# Feral Catapults 'iliahi



## pop shot (Sep 29, 2011)

this was a kiawe (mesquite) fork that i found awhile back. it had some wormholes and looked like crap but there was lots of room to work with. armed with my fresh blade and tune up, i split it on my bandsaw and put in a koa spacer as an accent. i then installed an 'iliahi (sandalwood) burl butt cap and left the natural edge on it. 'iliahi is extremely significant to Hawaiians, as it was our #1 export at the turn of the century and was widely used for it's crazy fragrant smell. it smells like a mix between camphor and cedar. this frame is going to danny boy for the xmas in july trade. i know i'm not supposed to show and tell, but i've never really been into rules. i hope you like it, danny boy.


----------



## Matt. H/C (Jun 7, 2012)

That looks stunning, really tight lines, beautiful job


----------



## newconvert (Dec 12, 2011)

very nice job on that natty Steve, a chunky shooter with alot of character! the more i look the more i like, all the wear shows up as character............... lucky Danny boy!


----------



## Danny0663 (Mar 15, 2011)

Ohhhhh my. Simply awesome!

Love the Koa spacer and the new logo









Hope you'll like mine


----------



## wombat (Jun 10, 2011)

that's great!!! a nice touch with the spacer.


----------



## Chepo69 (May 1, 2010)

Excellent solution Steve, that looks great combination.


----------



## pop shot (Sep 29, 2011)

Gracias Chepo! I got your package today, it's beautiful!!! I'm amazed at how perfect it is. I will send yours soon.


----------



## treefork (Feb 1, 2010)

Oh Danny Boy your slingshot!


----------



## LVO (Sep 25, 2011)

wow, Steve! man, that is sweet looking! Danny is gonna be camped by the mail box!


----------



## Rayshot (Feb 1, 2010)

Real good job on that Steve! The butt cap is what sets that one apart.


----------



## lightgeoduck (Apr 3, 2011)

Pop shot, I really have to say that a canned response of "nice job" would be an understatement. I have seen and owned some nice looking slingshots that shows some superior craftsmanship, but I would have to say that this slingshot is not only well crafted but FULL of character. A special slingshot for sure that establishes my expectations on your future work.
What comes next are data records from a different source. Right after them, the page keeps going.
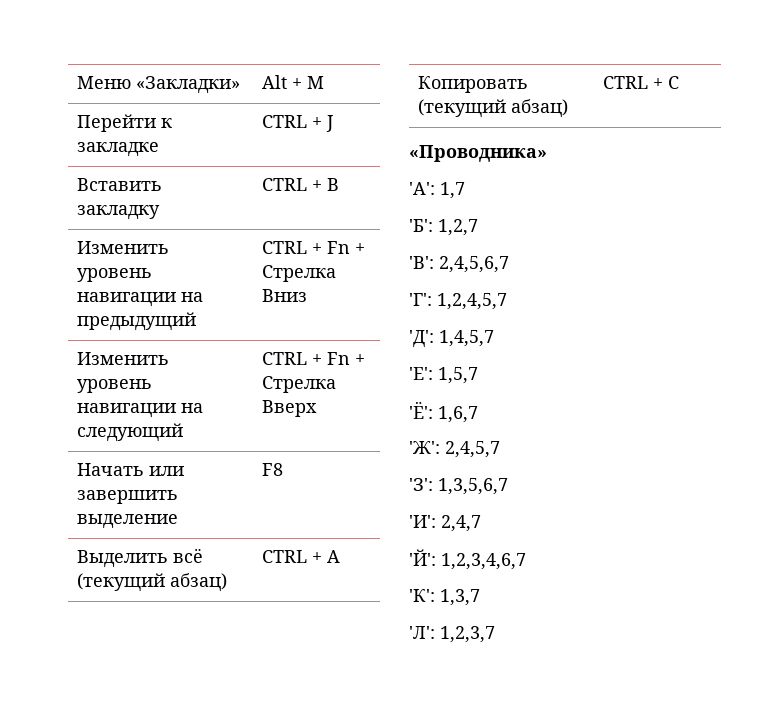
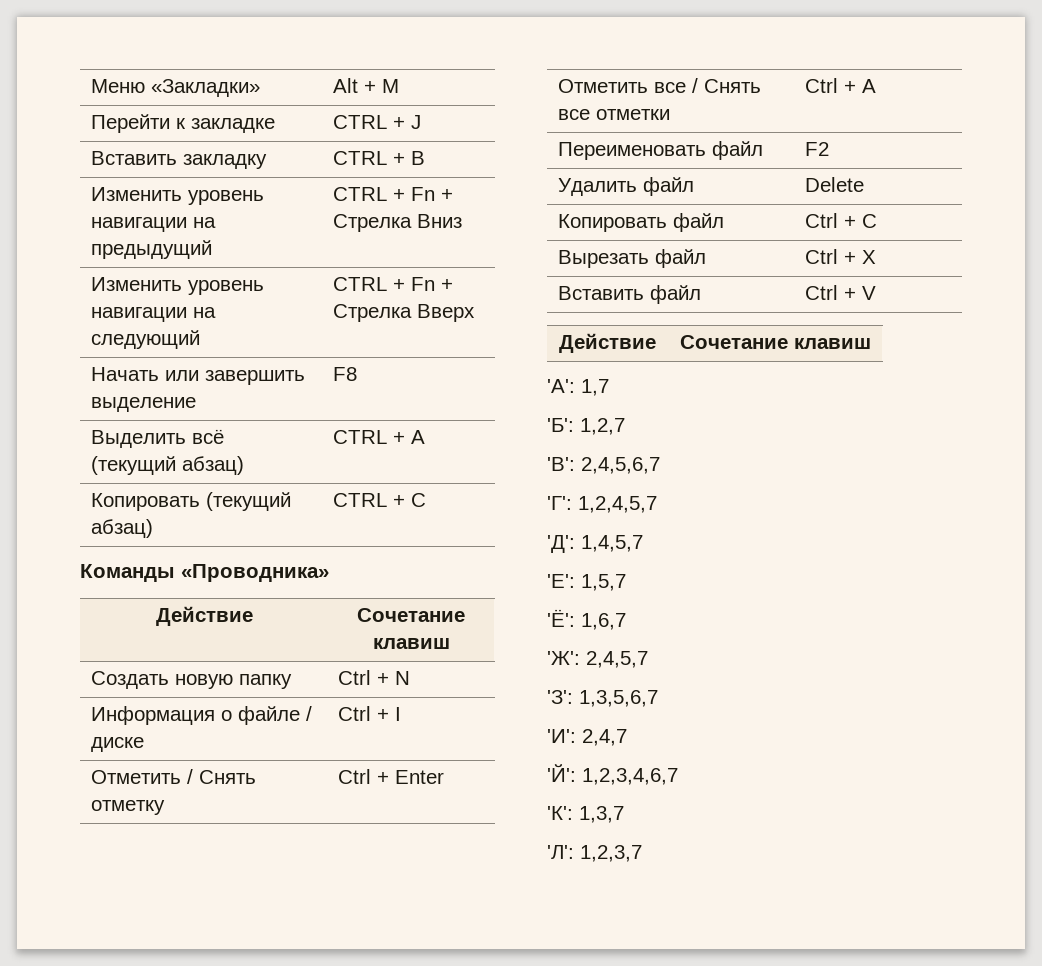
- «Проводника»
+ Команды «Проводника»
+ Действие | Сочетание клавиш
+ Создать новую папку | Ctrl + N
+ Информация о файле / диске | Ctrl + I
+ Отметить / Снять отметку | Ctrl + Enter
+ Отметить все / Снять все отметки | Ctrl + A
+ Переименовать файл | F2
+ Удалить файл | Delete
+ Копировать файл | Ctrl + C
+ Вырезать файл | Ctrl + X
+ Вставить файл | Ctrl + V
+ Действие | Сочетание клавиш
The irony is that even though you made this, you have some huge shoes to fill on your projects to come.

Hats off to ya

LGD


----------



## jazz (May 15, 2012)

I almost reached for it to grab it out of the screen!


----------



## bullseyeben! (Apr 24, 2011)

That's just bloody brilliant.... lucky Danny!


----------



## pop shot (Sep 29, 2011)

Thanks guys- I was under the gun with the trade! I'm very pleased with the result, and I hope Danny Boy likes it.


----------



## e~shot (Jun 3, 2010)

Stunning one Steve!


----------